◆ SUPPLIED ENTRIES
•••••

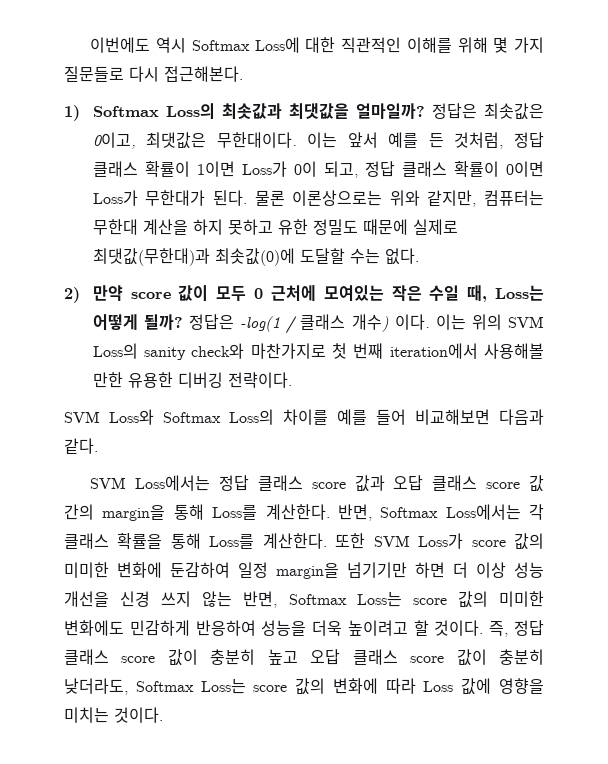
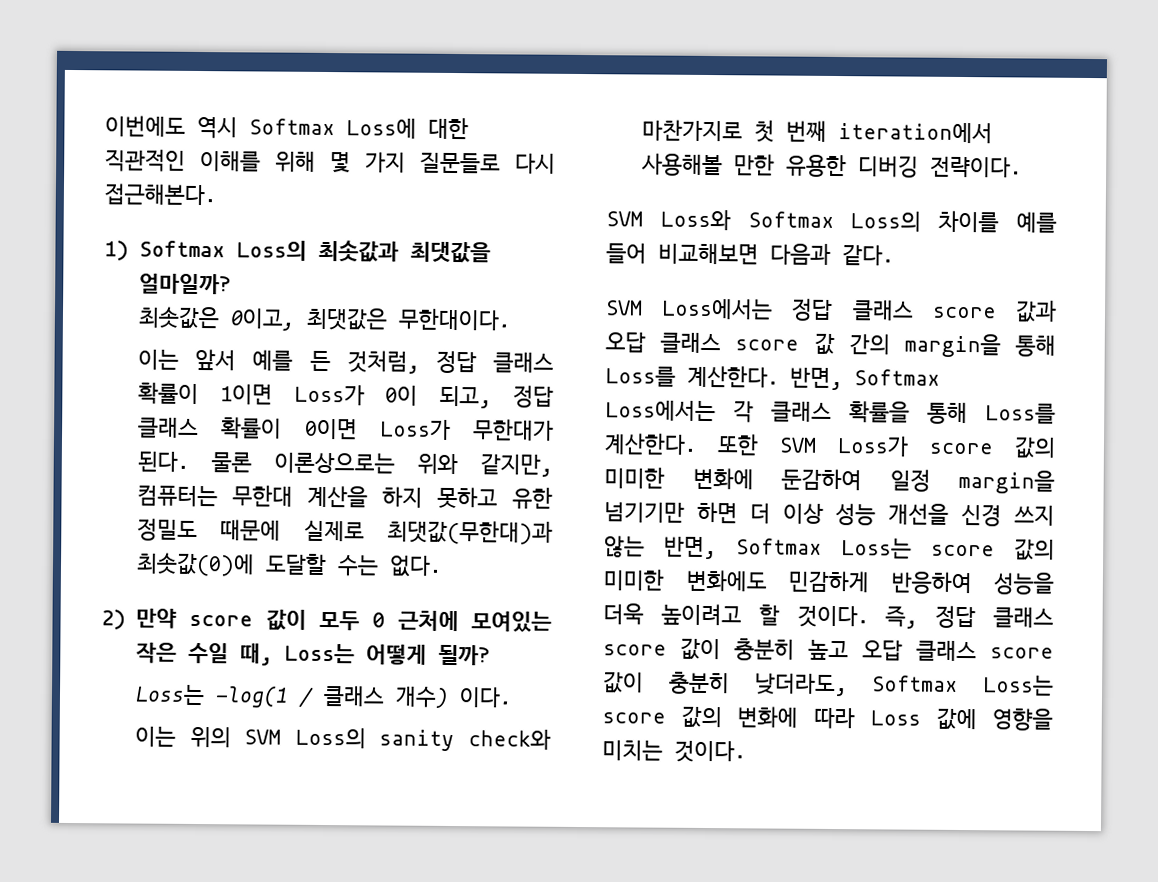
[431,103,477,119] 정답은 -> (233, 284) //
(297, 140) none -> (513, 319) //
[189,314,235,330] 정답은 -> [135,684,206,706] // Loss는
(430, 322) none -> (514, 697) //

•••••

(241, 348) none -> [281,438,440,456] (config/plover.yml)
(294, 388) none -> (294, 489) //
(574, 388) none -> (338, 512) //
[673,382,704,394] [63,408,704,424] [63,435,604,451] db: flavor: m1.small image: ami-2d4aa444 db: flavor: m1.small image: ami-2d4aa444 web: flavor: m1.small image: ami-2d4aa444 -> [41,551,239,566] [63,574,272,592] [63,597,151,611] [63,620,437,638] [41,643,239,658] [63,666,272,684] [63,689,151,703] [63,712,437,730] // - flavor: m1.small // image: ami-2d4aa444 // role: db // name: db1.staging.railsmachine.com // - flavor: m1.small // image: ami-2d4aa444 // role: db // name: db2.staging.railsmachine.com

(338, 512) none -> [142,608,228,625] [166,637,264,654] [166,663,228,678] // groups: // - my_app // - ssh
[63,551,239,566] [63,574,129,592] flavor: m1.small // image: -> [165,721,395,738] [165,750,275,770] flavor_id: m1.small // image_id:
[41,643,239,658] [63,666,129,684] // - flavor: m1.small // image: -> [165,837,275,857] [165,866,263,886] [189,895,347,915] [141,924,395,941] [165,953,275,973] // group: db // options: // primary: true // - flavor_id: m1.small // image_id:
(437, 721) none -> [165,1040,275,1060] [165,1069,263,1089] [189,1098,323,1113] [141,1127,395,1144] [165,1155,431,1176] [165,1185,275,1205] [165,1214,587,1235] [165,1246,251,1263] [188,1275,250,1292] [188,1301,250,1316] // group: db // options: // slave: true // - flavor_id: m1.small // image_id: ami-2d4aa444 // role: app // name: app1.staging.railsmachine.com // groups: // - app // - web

•••••

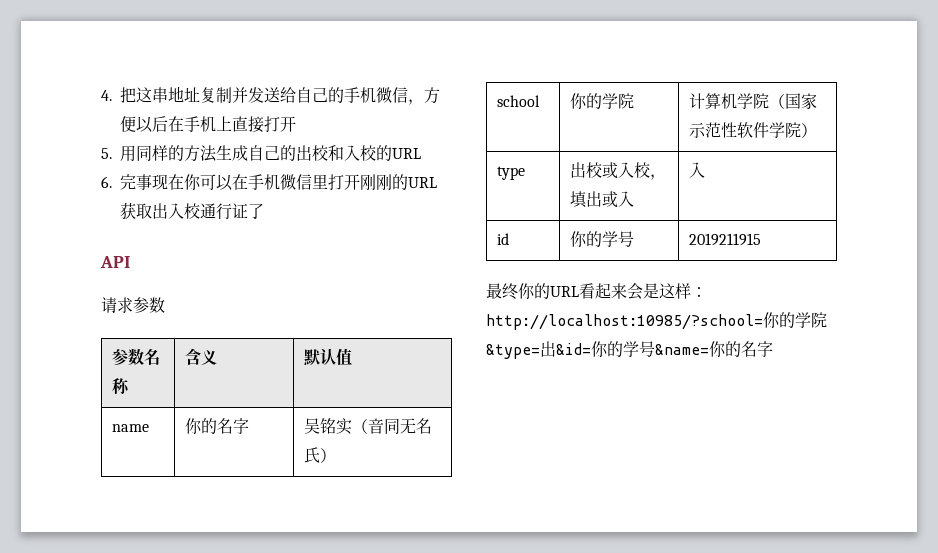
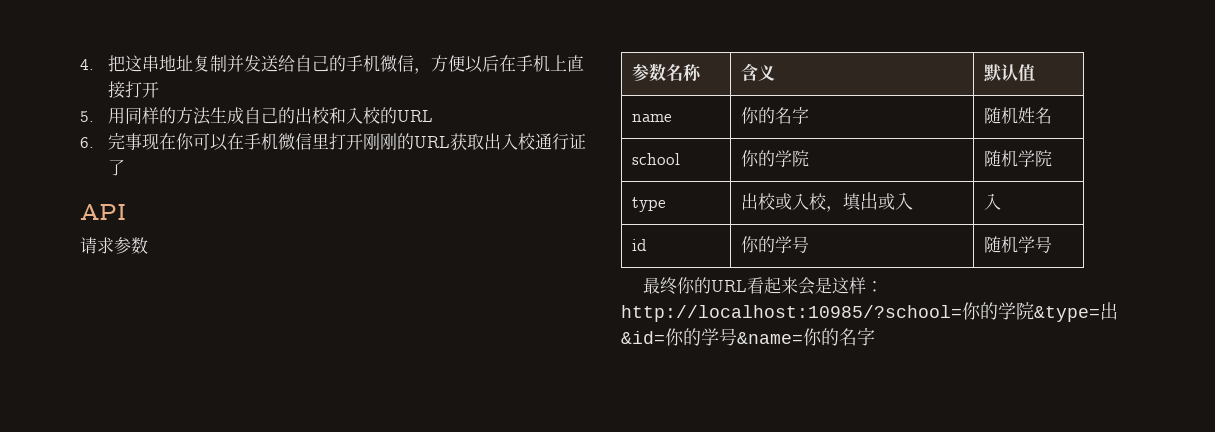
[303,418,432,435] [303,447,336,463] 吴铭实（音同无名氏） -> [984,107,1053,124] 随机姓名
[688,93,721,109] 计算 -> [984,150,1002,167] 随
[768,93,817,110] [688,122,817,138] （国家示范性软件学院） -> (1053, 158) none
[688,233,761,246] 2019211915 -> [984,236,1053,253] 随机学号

•••••

◆ WHAT YOU HAVE TO DO
Starting with the line above that holds "[431,103,477,119] 정답은 -> (233, 284) //" and stopping with the line that holds "(430, 322) none -> (514, 697) //", reproduce each line exactly, omitting all other lines.

◆ REPLY
[431,103,477,119] 정답은 -> (233, 284) //
(297, 140) none -> (513, 319) //
[189,314,235,330] 정답은 -> [135,684,206,706] // Loss는
(430, 322) none -> (514, 697) //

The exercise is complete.